Les personnages sont aplatis dans deux dimensions, désuètes, comme le nom d’Henriette, la femme de Léon avec qui il ne parvient plus à communiquer. Les décors sont mobiles, représentés derrière la vitre du wagon. Les traditions romanesques sont un peu dépassées, mais on continue tout de même à les suivre, comme la famille qui loue sa chambre à Cécile et à qui les apparences suffisent – Léon est son « cousin ». Les vestiges du roman sont tenaces ; ils exercent une forte fascination, une attraction, même puisqu’on ne peut s’empêcher d’y revenir, de hanter ses ruines comme Léon et Cécile qui partent à la découverte des vieilles pierres romaines, parcourent les musées et sillonnent les églises. Le mythe de Rome – comme sa sonorité est proche de « roman », ne trouvez-vous pas ?- est plaisant, envoutant, même, mais il ne peut pas s’exporter. Le charme de Cécile est lié à celui de Rome, celui de l’histoire, au roman. Vous ne pouvez pas les arracher l’un à l’autre, il est pour ainsi dire impossible de débarrasser le roman de ses archétypes et stéréotypes, il n’y survivrait pas. 

Les voies ont beau être multiples, le train est obligé de suivre les rails de l’écriture, l’histoire court sur les lignes de la feuille. Impossible de dérailler sans que l’histoire patine. Elle avance toujours, se reprenant, se corrigeant, et se gonflant sur sa lancée. Léon ne doute pas, c’est bien plutôt sa certitude qui se modifie, s’émousse, qui s’altère en une certitude inverse à sa volonté de départ : il ne peut pas recommencer sa vie avec Cécile à Paris, sous peine de faire disparaître la Cécile qu’il aime et de la transformer en une seconde Henriette. De même, le nouveau romancier ne peut pas faire éclater le cadre du récit, seulement la nature morte qu’il renferme ; il est inexorablement ramené vers la logique romanesque – à lui de dessiner de nouvelles lignes de fuite. Bien loin de se libérer de son carcan routinier parisien, Léon comprend lors de son escapade extraordinaire à Rome combien il est dépendant de Paris. Les lois de la perspective ont parlé : l’horizon est plombé. Le train arrive à Rome mais l’arrivée n’est pas vraiment sa destination.

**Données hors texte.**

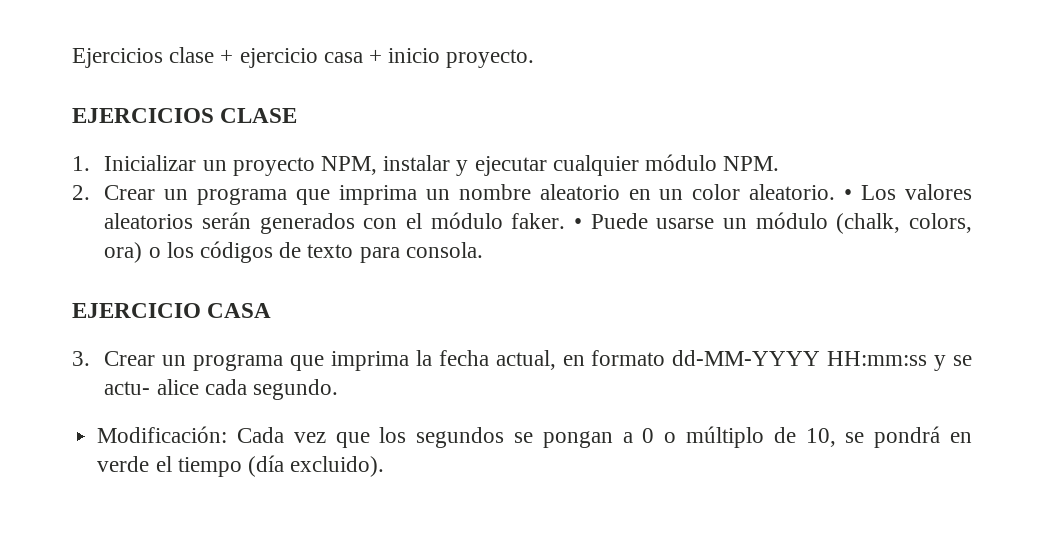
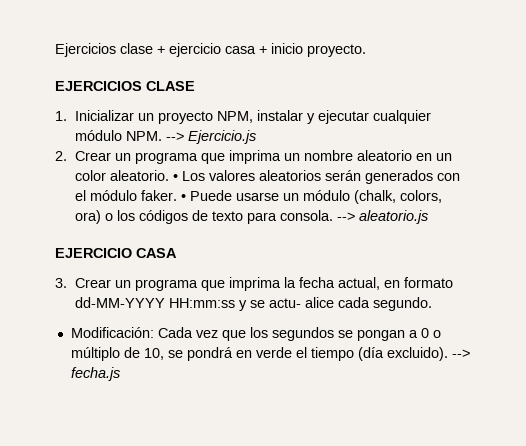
(780, 163) none -> [165,130,256,144] --> Ejercicio.js
(483, 250) none -> [336,210,428,224] --> aleatorio.js
(385, 466) none -> [451,349,470,358] [70,367,120,381] --> fecha.js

Cependant, c’est terminus, tout le monde descend.

 
       D’où la question existentielle : la voie du nouveau roman n’est-elle pas un cul-de-sac où il y a certes d’intéressants monuments qui valent le détour, mais où l’on est vite obligé de rebrousser chemin ? [Butor destructor ? -pardon, je n’ai pas pu rester sérieuse jusqu’au bout].